TASK STATEMENT: What you give back should match the listing word for word.
┌──
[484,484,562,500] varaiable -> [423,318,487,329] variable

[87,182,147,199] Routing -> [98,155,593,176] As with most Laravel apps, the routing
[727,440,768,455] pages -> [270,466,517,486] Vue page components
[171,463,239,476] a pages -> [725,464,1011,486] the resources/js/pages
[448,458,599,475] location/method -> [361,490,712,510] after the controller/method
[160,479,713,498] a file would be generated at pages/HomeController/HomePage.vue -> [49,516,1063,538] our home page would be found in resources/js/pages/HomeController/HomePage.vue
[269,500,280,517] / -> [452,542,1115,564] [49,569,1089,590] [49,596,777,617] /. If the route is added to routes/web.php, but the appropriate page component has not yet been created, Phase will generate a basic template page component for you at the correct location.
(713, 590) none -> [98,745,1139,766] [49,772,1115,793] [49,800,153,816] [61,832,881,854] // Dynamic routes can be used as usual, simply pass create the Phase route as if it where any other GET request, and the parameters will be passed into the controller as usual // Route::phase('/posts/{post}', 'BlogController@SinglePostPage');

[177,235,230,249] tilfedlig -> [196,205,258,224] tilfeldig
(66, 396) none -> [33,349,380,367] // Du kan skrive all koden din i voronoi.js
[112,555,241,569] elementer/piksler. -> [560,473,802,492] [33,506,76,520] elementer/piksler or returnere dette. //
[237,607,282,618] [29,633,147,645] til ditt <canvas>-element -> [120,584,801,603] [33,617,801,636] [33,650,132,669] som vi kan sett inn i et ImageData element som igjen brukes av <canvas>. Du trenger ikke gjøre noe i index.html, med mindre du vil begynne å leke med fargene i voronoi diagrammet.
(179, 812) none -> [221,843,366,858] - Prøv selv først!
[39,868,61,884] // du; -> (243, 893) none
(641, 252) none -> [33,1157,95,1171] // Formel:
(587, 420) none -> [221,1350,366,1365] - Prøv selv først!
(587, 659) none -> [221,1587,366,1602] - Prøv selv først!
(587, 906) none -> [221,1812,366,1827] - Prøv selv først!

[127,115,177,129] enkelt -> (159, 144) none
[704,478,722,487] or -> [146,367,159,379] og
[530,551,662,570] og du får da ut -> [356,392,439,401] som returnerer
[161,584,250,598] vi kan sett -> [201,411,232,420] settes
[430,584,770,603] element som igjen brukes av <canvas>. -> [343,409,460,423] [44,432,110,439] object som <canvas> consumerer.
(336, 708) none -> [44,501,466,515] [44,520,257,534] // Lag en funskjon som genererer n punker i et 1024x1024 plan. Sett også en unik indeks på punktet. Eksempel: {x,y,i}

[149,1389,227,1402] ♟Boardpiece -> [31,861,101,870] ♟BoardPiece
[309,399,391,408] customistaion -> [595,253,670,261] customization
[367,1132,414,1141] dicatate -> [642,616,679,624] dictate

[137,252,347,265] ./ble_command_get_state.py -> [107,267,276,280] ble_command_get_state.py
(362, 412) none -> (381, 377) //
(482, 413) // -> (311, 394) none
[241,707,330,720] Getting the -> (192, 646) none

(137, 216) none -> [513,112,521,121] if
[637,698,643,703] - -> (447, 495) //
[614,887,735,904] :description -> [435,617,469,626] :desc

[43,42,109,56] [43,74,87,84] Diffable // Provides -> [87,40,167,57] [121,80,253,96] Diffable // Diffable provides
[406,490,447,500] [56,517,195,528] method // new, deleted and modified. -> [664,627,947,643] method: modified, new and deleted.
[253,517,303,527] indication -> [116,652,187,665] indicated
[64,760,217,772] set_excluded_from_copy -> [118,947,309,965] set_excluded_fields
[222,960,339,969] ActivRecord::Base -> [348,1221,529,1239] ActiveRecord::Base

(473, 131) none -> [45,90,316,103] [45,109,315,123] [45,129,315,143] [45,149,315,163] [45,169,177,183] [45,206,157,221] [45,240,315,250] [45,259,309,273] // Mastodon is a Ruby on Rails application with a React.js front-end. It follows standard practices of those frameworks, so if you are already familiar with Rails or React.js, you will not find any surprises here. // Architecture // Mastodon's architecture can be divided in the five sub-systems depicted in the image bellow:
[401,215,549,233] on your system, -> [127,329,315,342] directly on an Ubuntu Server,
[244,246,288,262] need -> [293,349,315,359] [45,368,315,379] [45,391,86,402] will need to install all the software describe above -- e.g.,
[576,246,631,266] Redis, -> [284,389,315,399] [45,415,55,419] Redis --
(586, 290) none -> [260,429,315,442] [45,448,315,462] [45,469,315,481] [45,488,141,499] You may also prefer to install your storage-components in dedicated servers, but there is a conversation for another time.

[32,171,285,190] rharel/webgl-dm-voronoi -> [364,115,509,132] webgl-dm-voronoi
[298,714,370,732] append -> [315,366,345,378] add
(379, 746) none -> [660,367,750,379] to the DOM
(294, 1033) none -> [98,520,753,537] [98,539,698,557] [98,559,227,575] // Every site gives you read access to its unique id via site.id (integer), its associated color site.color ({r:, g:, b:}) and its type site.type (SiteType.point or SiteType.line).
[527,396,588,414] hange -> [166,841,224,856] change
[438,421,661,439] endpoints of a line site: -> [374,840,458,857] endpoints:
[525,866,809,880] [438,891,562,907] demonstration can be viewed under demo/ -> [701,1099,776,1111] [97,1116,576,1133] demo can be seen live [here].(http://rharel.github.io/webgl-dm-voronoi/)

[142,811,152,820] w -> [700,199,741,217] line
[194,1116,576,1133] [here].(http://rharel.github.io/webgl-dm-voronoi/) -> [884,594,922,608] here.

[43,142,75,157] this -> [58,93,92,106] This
└──
EXERCISE RESPONSE:
[484,484,562,500] varaiable -> [423,318,487,329] variable

[87,182,147,199] Routing -> [98,155,593,176] As with most Laravel apps, the routing
[727,440,768,455] pages -> [270,466,517,486] Vue page components
[171,463,239,476] a pages -> [725,464,1011,486] the resources/js/pages
[448,458,599,475] location/method -> [361,490,712,510] after the controller/method
[160,479,713,498] a file would be generated at pages/HomeController/HomePage.vue -> [49,516,1063,538] our home page would be found in resources/js/pages/HomeController/HomePage.vue
[269,500,280,517] / -> [452,542,1115,564] [49,569,1089,590] [49,596,777,617] /. If the route is added to routes/web.php, but the appropriate page component has not yet been created, Phase will generate a basic template page component for you at the correct location.
(713, 590) none -> [98,745,1139,766] [49,772,1115,793] [49,800,153,816] [61,832,881,854] // Dynamic routes can be used as usual, simply pass create the Phase route as if it where any other GET request, and the parameters will be passed into the controller as usual // Route::phase('/posts/{post}', 'BlogController@SinglePostPage');

[177,235,230,249] tilfedlig -> [196,205,258,224] tilfeldig
(66, 396) none -> [33,349,380,367] // Du kan skrive all koden din i voronoi.js
[112,555,241,569] elementer/piksler. -> [560,473,802,492] [33,506,76,520] elementer/piksler or returnere dette. //
[237,607,282,618] [29,633,147,645] til ditt <canvas>-element -> [120,584,801,603] [33,617,801,636] [33,650,132,669] som vi kan sett inn i et ImageData element som igjen brukes av <canvas>. Du trenger ikke gjøre noe i index.html, med mindre du vil begynne å leke med fargene i voronoi diagrammet.
(179, 812) none -> [221,843,366,858] - Prøv selv først!
[39,868,61,884] // du; -> (243, 893) none
(641, 252) none -> [33,1157,95,1171] // Formel:
(587, 420) none -> [221,1350,366,1365] - Prøv selv først!
(587, 659) none -> [221,1587,366,1602] - Prøv selv først!
(587, 906) none -> [221,1812,366,1827] - Prøv selv først!

[127,115,177,129] enkelt -> (159, 144) none
[704,478,722,487] or -> [146,367,159,379] og
[530,551,662,570] og du får da ut -> [356,392,439,401] som returnerer
[161,584,250,598] vi kan sett -> [201,411,232,420] settes
[430,584,770,603] element som igjen brukes av <canvas>. -> [343,409,460,423] [44,432,110,439] object som <canvas> consumerer.
(336, 708) none -> [44,501,466,515] [44,520,257,534] // Lag en funskjon som genererer n punker i et 1024x1024 plan. Sett også en unik indeks på punktet. Eksempel: {x,y,i}

[149,1389,227,1402] ♟Boardpiece -> [31,861,101,870] ♟BoardPiece
[309,399,391,408] customistaion -> [595,253,670,261] customization
[367,1132,414,1141] dicatate -> [642,616,679,624] dictate

[137,252,347,265] ./ble_command_get_state.py -> [107,267,276,280] ble_command_get_state.py
(362, 412) none -> (381, 377) //
(482, 413) // -> (311, 394) none
[241,707,330,720] Getting the -> (192, 646) none

(137, 216) none -> [513,112,521,121] if
[637,698,643,703] - -> (447, 495) //
[614,887,735,904] :description -> [435,617,469,626] :desc

[43,42,109,56] [43,74,87,84] Diffable // Provides -> [87,40,167,57] [121,80,253,96] Diffable // Diffable provides
[406,490,447,500] [56,517,195,528] method // new, deleted and modified. -> [664,627,947,643] method: modified, new and deleted.
[253,517,303,527] indication -> [116,652,187,665] indicated
[64,760,217,772] set_excluded_from_copy -> [118,947,309,965] set_excluded_fields
[222,960,339,969] ActivRecord::Base -> [348,1221,529,1239] ActiveRecord::Base

(473, 131) none -> [45,90,316,103] [45,109,315,123] [45,129,315,143] [45,149,315,163] [45,169,177,183] [45,206,157,221] [45,240,315,250] [45,259,309,273] // Mastodon is a Ruby on Rails application with a React.js front-end. It follows standard practices of those frameworks, so if you are already familiar with Rails or React.js, you will not find any surprises here. // Architecture // Mastodon's architecture can be divided in the five sub-systems depicted in the image bellow:
[401,215,549,233] on your system, -> [127,329,315,342] directly on an Ubuntu Server,
[244,246,288,262] need -> [293,349,315,359] [45,368,315,379] [45,391,86,402] will need to install all the software describe above -- e.g.,
[576,246,631,266] Redis, -> [284,389,315,399] [45,415,55,419] Redis --
(586, 290) none -> [260,429,315,442] [45,448,315,462] [45,469,315,481] [45,488,141,499] You may also prefer to install your storage-components in dedicated servers, but there is a conversation for another time.

[32,171,285,190] rharel/webgl-dm-voronoi -> [364,115,509,132] webgl-dm-voronoi
[298,714,370,732] append -> [315,366,345,378] add
(379, 746) none -> [660,367,750,379] to the DOM
(294, 1033) none -> [98,520,753,537] [98,539,698,557] [98,559,227,575] // Every site gives you read access to its unique id via site.id (integer), its associated color site.color ({r:, g:, b:}) and its type site.type (SiteType.point or SiteType.line).
[527,396,588,414] hange -> [166,841,224,856] change
[438,421,661,439] endpoints of a line site: -> [374,840,458,857] endpoints:
[525,866,809,880] [438,891,562,907] demonstration can be viewed under demo/ -> [701,1099,776,1111] [97,1116,576,1133] demo can be seen live [here].(http://rharel.github.io/webgl-dm-voronoi/)

[142,811,152,820] w -> [700,199,741,217] line
[194,1116,576,1133] [here].(http://rharel.github.io/webgl-dm-voronoi/) -> [884,594,922,608] here.

[43,142,75,157] this -> [58,93,92,106] This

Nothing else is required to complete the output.